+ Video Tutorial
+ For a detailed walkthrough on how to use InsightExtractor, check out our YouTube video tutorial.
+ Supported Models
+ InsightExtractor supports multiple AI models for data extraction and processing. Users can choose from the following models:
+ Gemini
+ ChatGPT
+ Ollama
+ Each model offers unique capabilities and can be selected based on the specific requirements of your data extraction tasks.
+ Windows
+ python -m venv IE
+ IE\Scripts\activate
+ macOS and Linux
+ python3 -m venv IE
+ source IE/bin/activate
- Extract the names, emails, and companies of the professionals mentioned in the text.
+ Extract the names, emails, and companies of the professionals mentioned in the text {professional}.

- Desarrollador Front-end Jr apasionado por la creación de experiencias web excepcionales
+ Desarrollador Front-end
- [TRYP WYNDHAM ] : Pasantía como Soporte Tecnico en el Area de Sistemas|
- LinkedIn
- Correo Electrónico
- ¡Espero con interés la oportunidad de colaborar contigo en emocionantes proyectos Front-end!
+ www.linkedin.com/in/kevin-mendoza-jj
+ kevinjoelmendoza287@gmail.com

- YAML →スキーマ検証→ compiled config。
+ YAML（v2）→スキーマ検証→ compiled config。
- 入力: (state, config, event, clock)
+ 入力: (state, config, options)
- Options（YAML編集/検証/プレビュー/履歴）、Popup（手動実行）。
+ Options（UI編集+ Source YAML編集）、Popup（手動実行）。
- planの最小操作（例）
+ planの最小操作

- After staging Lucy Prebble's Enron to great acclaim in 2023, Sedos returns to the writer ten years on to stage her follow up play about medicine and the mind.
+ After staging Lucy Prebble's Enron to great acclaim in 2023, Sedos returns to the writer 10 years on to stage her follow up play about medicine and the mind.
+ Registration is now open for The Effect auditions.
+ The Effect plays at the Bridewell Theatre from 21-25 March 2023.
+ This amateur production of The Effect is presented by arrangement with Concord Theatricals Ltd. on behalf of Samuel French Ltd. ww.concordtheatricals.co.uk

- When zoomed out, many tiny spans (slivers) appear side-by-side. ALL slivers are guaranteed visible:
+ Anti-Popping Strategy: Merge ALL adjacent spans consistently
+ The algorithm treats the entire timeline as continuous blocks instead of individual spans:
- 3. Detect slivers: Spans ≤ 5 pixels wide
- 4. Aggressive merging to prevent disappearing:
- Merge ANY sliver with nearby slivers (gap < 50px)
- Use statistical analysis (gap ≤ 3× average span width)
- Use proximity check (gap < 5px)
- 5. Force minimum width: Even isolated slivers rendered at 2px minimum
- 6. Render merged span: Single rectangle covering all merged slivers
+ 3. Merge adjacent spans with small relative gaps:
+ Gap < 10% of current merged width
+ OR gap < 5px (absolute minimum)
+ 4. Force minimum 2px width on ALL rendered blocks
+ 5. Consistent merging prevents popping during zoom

+---+

_Requirement_
Your task is to give the records above again, exactly.

_Written solution_
+ Video Tutorial
+ For a detailed walkthrough on how to use InsightExtractor, check out our YouTube video tutorial.
+ Supported Models
+ InsightExtractor supports multiple AI models for data extraction and processing. Users can choose from the following models:
+ Gemini
+ ChatGPT
+ Ollama
+ Each model offers unique capabilities and can be selected based on the specific requirements of your data extraction tasks.
+ Windows
+ python -m venv IE
+ IE\Scripts\activate
+ macOS and Linux
+ python3 -m venv IE
+ source IE/bin/activate
- Extract the names, emails, and companies of the professionals mentioned in the text.
+ Extract the names, emails, and companies of the professionals mentioned in the text {professional}.

- Desarrollador Front-end Jr apasionado por la creación de experiencias web excepcionales
+ Desarrollador Front-end
- [TRYP WYNDHAM ] : Pasantía como Soporte Tecnico en el Area de Sistemas|
- LinkedIn
- Correo Electrónico
- ¡Espero con interés la oportunidad de colaborar contigo en emocionantes proyectos Front-end!
+ www.linkedin.com/in/kevin-mendoza-jj
+ kevinjoelmendoza287@gmail.com

- YAML →スキーマ検証→ compiled config。
+ YAML（v2）→スキーマ検証→ compiled config。
- 入力: (state, config, event, clock)
+ 入力: (state, config, options)
- Options（YAML編集/検証/プレビュー/履歴）、Popup（手動実行）。
+ Options（UI編集+ Source YAML編集）、Popup（手動実行）。
- planの最小操作（例）
+ planの最小操作

- After staging Lucy Prebble's Enron to great acclaim in 2023, Sedos returns to the writer ten years on to stage her follow up play about medicine and the mind.
+ After staging Lucy Prebble's Enron to great acclaim in 2023, Sedos returns to the writer 10 years on to stage her follow up play about medicine and the mind.
+ Registration is now open for The Effect auditions.
+ The Effect plays at the Bridewell Theatre from 21-25 March 2023.
+ This amateur production of The Effect is presented by arrangement with Concord Theatricals Ltd. on behalf of Samuel French Ltd. ww.concordtheatricals.co.uk

- When zoomed out, many tiny spans (slivers) appear side-by-side. ALL slivers are guaranteed visible:
+ Anti-Popping Strategy: Merge ALL adjacent spans consistently
+ The algorithm treats the entire timeline as continuous blocks instead of individual spans:
- 3. Detect slivers: Spans ≤ 5 pixels wide
- 4. Aggressive merging to prevent disappearing:
- Merge ANY sliver with nearby slivers (gap < 50px)
- Use statistical analysis (gap ≤ 3× average span width)
- Use proximity check (gap < 5px)
- 5. Force minimum width: Even isolated slivers rendered at 2px minimum
- 6. Render merged span: Single rectangle covering all merged slivers
+ 3. Merge adjacent spans with small relative gaps:
+ Gap < 10% of current merged width
+ OR gap < 5px (absolute minimum)
+ 4. Force minimum 2px width on ALL rendered blocks
+ 5. Consistent merging prevents popping during zoom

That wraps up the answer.